▶ _WORK TO BE COMPLETED_
Find every line of the records that has "height" and return it.
DATA FOR ANALYSIS START
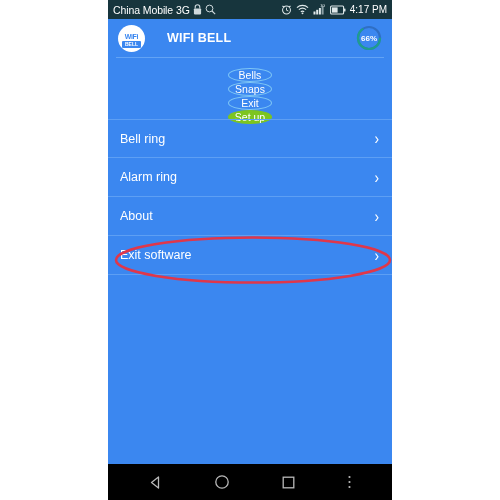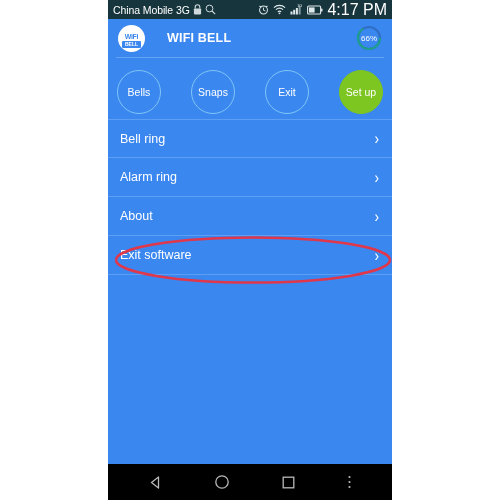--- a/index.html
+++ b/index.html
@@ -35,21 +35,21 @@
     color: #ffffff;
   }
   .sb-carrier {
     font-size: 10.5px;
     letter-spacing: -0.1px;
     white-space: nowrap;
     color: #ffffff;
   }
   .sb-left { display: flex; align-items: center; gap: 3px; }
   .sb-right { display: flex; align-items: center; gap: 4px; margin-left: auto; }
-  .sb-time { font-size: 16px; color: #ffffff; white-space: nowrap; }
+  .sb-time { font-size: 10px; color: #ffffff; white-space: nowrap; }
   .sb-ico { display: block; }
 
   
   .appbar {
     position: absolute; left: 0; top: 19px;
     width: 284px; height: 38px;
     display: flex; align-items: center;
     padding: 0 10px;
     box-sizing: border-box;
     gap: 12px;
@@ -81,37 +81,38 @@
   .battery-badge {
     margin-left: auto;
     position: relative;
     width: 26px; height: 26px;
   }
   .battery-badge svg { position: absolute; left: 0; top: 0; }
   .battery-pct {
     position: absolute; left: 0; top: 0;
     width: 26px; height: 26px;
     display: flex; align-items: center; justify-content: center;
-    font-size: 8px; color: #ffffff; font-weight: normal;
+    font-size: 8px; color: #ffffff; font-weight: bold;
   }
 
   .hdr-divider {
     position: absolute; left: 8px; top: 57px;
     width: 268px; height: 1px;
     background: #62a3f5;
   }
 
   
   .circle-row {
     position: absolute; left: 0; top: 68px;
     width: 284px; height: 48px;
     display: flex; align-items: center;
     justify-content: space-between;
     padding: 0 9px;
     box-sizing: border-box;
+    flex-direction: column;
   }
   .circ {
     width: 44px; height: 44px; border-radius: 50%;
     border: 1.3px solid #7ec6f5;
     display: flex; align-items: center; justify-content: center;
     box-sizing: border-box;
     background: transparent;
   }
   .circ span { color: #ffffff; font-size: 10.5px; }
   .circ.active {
DATA FOR ANALYSIS END
▶ _SOLVED EXERCISE_
     width: 284px; height: 38px;
     width: 26px; height: 26px;
     width: 26px; height: 26px;
     width: 268px; height: 1px;
     width: 284px; height: 48px;
     width: 44px; height: 44px; border-radius: 50%;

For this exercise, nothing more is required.